All at the same time! How do you manage? I have tired doing that several times but I usually end of reading the one I like the most first which is why now I focus on only one book at a time.
I don't know about OWaz, but I get bored quickly, so if I read one book last night, I'm not likely to want to read the same book tonight. If I have no other book in the queue I'll probably end up reading HN on the iPad, if I do have other books, well then I'll read them.
I used to read one book at a time but now I really just want to read a lot of different things. I've started forming a habit of waking up by 6:00am (I used to wake up at 9:00am only a few months ago) and reading for an hour before going into the office. Then at night when there is some time I'll read a bit more. On the weekend I will usually spend an afternoon at the library reading or programming. I don't have kids and am not married so time is not an issue.

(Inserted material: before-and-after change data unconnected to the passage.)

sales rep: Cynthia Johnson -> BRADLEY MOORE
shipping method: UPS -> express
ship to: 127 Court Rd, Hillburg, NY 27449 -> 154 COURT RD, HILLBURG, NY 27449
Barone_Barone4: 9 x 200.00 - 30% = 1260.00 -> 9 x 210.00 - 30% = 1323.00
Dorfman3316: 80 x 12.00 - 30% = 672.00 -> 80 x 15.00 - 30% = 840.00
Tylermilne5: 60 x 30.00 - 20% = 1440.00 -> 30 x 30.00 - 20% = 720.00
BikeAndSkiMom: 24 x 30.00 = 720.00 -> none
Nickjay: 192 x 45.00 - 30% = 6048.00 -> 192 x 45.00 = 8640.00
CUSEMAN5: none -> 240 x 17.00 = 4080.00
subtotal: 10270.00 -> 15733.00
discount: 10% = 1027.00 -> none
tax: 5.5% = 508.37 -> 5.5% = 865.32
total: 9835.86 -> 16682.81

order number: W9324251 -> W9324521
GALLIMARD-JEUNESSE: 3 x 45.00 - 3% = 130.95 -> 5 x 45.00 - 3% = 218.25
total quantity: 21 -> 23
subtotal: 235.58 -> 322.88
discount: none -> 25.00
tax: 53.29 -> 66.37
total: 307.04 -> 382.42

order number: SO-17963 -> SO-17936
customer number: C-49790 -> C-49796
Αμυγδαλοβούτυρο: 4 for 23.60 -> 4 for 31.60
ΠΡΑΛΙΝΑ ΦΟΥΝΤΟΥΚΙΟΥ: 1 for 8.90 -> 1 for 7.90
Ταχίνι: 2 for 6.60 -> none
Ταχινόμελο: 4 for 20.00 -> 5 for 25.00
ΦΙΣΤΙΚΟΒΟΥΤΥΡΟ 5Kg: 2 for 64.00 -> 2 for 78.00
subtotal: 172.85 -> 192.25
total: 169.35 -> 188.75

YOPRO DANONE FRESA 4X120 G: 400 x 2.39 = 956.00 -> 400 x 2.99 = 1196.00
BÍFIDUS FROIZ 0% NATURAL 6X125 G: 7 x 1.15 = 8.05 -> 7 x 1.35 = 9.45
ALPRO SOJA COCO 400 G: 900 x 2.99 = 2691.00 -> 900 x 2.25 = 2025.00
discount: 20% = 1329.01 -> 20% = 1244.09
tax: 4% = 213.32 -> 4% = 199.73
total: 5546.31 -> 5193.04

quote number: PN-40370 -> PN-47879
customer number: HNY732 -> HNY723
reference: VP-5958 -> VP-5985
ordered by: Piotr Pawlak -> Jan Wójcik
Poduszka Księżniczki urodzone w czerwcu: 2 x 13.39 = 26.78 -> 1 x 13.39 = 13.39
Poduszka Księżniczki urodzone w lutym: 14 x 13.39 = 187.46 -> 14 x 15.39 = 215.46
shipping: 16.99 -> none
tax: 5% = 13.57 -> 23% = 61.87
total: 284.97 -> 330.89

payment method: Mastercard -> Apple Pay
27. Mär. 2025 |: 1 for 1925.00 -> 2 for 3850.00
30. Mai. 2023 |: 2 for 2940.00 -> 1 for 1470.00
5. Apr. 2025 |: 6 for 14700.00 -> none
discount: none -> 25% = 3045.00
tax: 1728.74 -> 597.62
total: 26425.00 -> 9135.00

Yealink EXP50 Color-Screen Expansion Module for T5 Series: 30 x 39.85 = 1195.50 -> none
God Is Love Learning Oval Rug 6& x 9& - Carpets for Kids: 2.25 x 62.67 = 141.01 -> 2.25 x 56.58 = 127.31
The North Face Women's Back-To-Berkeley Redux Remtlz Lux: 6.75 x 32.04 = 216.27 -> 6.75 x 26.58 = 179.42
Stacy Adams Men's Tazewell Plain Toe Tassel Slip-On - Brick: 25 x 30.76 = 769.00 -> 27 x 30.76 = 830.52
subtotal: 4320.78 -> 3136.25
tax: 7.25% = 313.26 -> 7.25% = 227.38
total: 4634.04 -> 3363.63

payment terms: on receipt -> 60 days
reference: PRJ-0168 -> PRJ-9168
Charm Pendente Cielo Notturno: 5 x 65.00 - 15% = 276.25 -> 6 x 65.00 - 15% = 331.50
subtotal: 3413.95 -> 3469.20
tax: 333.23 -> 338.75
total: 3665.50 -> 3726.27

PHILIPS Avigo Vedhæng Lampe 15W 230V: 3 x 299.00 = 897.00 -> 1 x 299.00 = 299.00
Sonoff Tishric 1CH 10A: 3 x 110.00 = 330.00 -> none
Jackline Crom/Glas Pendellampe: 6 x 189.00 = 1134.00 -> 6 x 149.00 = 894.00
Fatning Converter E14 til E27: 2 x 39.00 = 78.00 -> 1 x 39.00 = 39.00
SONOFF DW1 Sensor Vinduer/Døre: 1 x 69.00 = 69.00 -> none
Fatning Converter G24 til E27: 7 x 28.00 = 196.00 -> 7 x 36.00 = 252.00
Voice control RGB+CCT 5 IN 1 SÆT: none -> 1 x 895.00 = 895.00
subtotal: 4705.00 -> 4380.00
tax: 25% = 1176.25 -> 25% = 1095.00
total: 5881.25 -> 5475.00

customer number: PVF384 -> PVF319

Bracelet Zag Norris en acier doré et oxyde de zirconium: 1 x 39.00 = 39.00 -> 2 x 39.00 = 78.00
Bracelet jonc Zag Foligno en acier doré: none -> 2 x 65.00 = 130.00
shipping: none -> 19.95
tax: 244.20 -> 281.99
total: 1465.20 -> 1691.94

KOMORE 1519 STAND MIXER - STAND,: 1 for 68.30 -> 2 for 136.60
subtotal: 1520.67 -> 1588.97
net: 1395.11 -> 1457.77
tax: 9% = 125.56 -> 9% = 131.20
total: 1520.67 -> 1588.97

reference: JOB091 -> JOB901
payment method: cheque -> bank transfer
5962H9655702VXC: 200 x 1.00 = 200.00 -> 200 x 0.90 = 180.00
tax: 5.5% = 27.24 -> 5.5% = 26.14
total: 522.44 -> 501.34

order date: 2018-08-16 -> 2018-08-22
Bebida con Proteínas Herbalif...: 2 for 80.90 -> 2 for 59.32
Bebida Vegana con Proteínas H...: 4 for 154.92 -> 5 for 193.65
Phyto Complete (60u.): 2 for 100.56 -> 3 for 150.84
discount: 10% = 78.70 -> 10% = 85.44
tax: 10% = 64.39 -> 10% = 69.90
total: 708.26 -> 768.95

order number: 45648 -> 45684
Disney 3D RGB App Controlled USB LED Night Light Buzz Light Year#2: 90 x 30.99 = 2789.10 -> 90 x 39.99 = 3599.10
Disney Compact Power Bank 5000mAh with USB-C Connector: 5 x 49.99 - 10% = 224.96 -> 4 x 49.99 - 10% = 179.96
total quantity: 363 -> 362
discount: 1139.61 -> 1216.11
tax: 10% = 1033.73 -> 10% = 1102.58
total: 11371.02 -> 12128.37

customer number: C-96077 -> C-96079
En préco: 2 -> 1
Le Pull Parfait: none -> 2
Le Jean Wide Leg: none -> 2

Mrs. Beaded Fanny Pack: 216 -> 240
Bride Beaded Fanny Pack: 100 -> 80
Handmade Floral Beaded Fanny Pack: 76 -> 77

Franny and Zooey by J.D. Salinger. I can't figure it out. It seems like it might be terrible. I'm half enjoying it and half sort of hypnotized like a chicken by it.
FWIW, i think it's terrible. There's a few really excellent pieces of writing sprinkled throughout it, but the whole thing felt hollow and self-indulgent to me.
I guess it's a failed experiment the way Catcher in the Rye was a successful experiment. But it's kind of interesting despite that. I like how daringly he injects esoteric religious material into conventional 1950s settings. But it was too hard to pull off. None of the characters is captivating and most of them, especially Zooey, are asses in a way that doesn't feel entirely intentional.
I'm on a Salinger kick, having run across his books for a couple bucks in a used bookstore and never having read him before. He is a singular writer. Catcher was a freak success. Like Kurt Cobain, Salinger would clearly have been happier as an obscure cult artist. But Catcher was the opening bell of the 60s counterculture just as the 50s were getting started. Once it picked up a wave it became a tsunami.
I was surprised at how good the pieces in Nine Stories are, e.g. "The Laughing Man" and "Love and Squalor". He paints childhood and adolescence beautifully, as well as charming interactions between children and sensitive young men. But it all gives an impression of, um, arrested development. Did he write any great adult characters? The pervy teacher in Catcher doesn't count. It seems that adults in Salinger's world mostly just get sour, and the one who is clearly his favorite he has blow his brains out in front of his wife.
More Salinger books are supposed to be coming out now that he's beyond the reach of his fans and the press, and it will be interesting to see on which side of the divide they end up. One hopes they'll be awesome. But I suspect the odds are better that they'll be weird and turned in on themselves.
Could it also be that _Zooey_ was simply read at a different time in your life? I first read _Catcher_ when I was the disgruntled youth that you expect to read it, and found it brilliant. I've re-read it a couple times since then and now find it far less so.
I acknowledge that the writing is still really great, but I'm just not able to connect to it the same way I do other books that I read from the same era.
No, I only read Catcher a couple weeks ago. It's on an altogether other level than F&Z, even though it's no longer shockingly original like it must have been in 1951. I found it brilliant stylistically; only a voice, but what a voice. The emotional impact was different for me than it would have been when I was that age, but I remember very well how all that feels, so I was cheering on behalf of my younger self.
But what are the books that you do still find brilliant? :)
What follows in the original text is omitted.